Difference listings
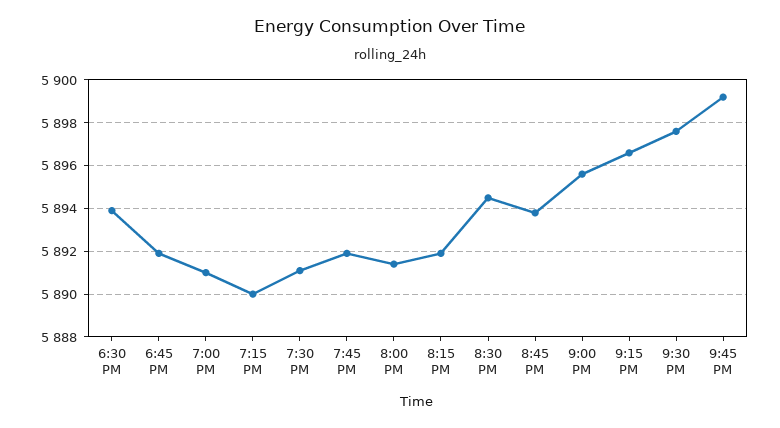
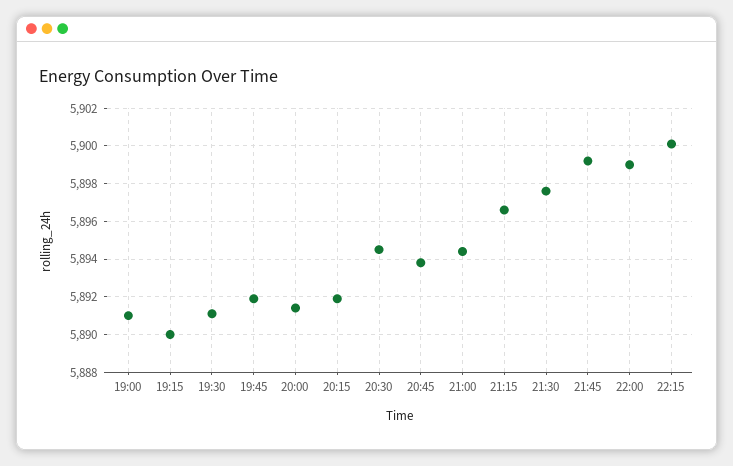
6:30 PM: 5894 -> none
6:45 PM: 5892 -> none
9:00 PM: 5895.5 -> 5894.5
22:00: none -> 5899
22:15: none -> 5900

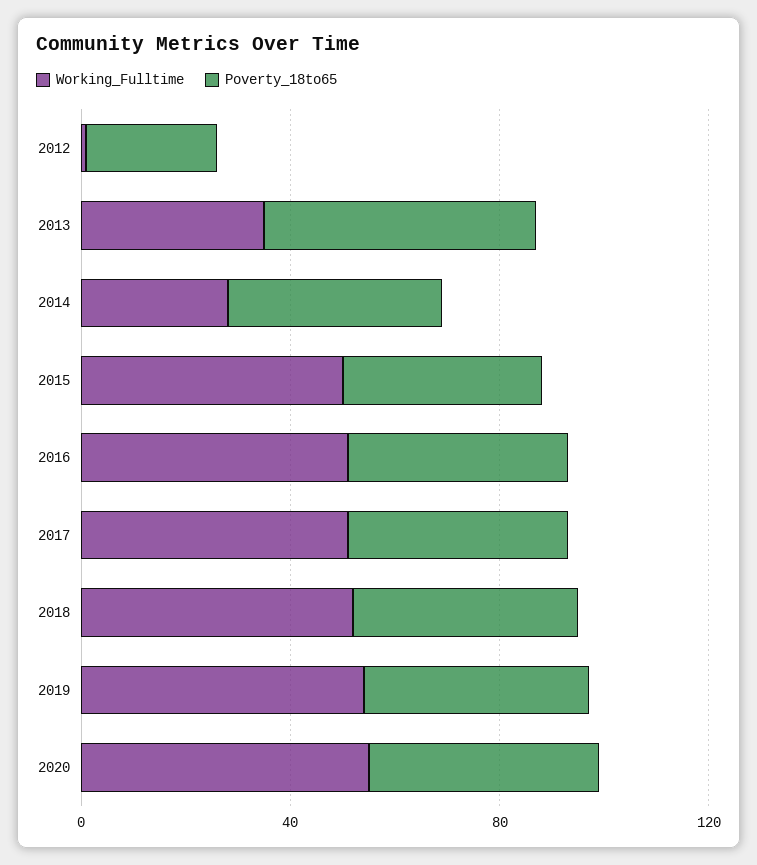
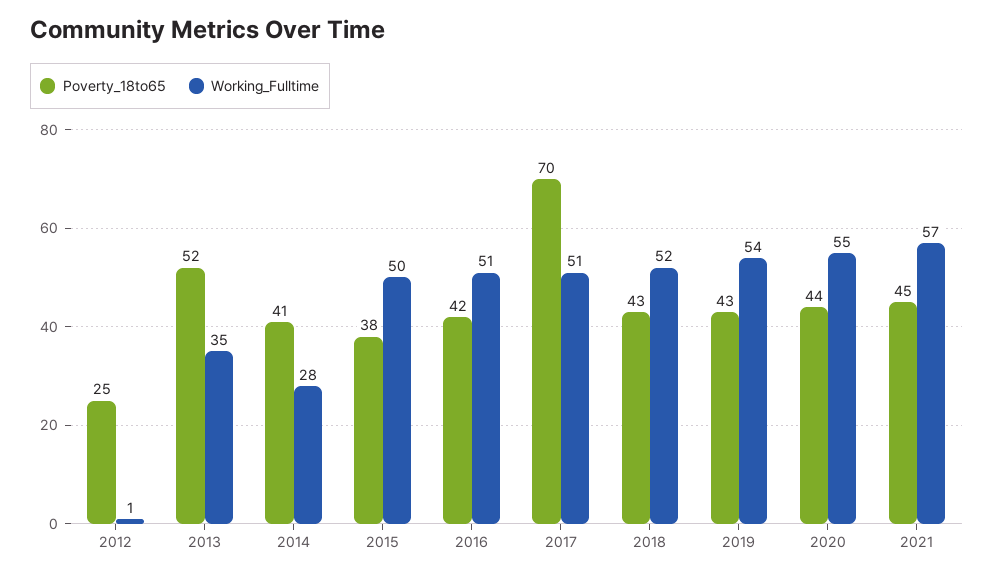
Poverty_18to65, 2017: 40 -> 70
Poverty_18to65, 2021: none -> 45
Working_Fulltime, 2021: none -> 57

--- Requirement ---
Where the word "none" appears in a line of the entries, copy that line.

--- Response ---
6:30 PM: 5894 -> none
6:45 PM: 5892 -> none
22:00: none -> 5899
22:15: none -> 5900
Poverty_18to65, 2021: none -> 45
Working_Fulltime, 2021: none -> 57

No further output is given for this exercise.